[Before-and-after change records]
═══
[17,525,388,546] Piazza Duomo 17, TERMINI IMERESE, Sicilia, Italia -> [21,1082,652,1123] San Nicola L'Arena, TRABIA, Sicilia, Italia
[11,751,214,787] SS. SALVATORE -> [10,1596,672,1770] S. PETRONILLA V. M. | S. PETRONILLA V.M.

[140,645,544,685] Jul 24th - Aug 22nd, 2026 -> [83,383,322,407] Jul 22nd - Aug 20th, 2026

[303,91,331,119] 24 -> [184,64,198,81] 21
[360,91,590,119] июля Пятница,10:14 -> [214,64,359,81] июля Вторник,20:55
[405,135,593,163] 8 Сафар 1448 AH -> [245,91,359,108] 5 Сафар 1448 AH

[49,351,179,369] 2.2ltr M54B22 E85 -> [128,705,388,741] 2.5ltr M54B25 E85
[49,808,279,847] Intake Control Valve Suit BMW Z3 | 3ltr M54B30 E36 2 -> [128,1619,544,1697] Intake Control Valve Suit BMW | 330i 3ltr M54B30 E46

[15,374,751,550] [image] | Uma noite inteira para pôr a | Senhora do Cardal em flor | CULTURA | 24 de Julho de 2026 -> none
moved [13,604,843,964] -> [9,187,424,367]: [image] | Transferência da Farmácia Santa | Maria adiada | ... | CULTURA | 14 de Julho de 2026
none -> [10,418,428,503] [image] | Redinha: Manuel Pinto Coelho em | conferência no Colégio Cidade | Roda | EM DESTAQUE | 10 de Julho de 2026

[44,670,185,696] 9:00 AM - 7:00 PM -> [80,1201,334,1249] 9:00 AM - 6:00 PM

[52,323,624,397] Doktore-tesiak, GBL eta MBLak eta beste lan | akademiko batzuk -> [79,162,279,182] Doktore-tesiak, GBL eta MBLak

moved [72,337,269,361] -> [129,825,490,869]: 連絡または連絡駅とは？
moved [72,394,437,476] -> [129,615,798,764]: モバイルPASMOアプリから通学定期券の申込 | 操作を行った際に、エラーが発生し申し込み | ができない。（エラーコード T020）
═══
◆ Work required
Determine the count of lines in the data above with the string "none" in them, and give that count alone.

◆ Completed exercise
2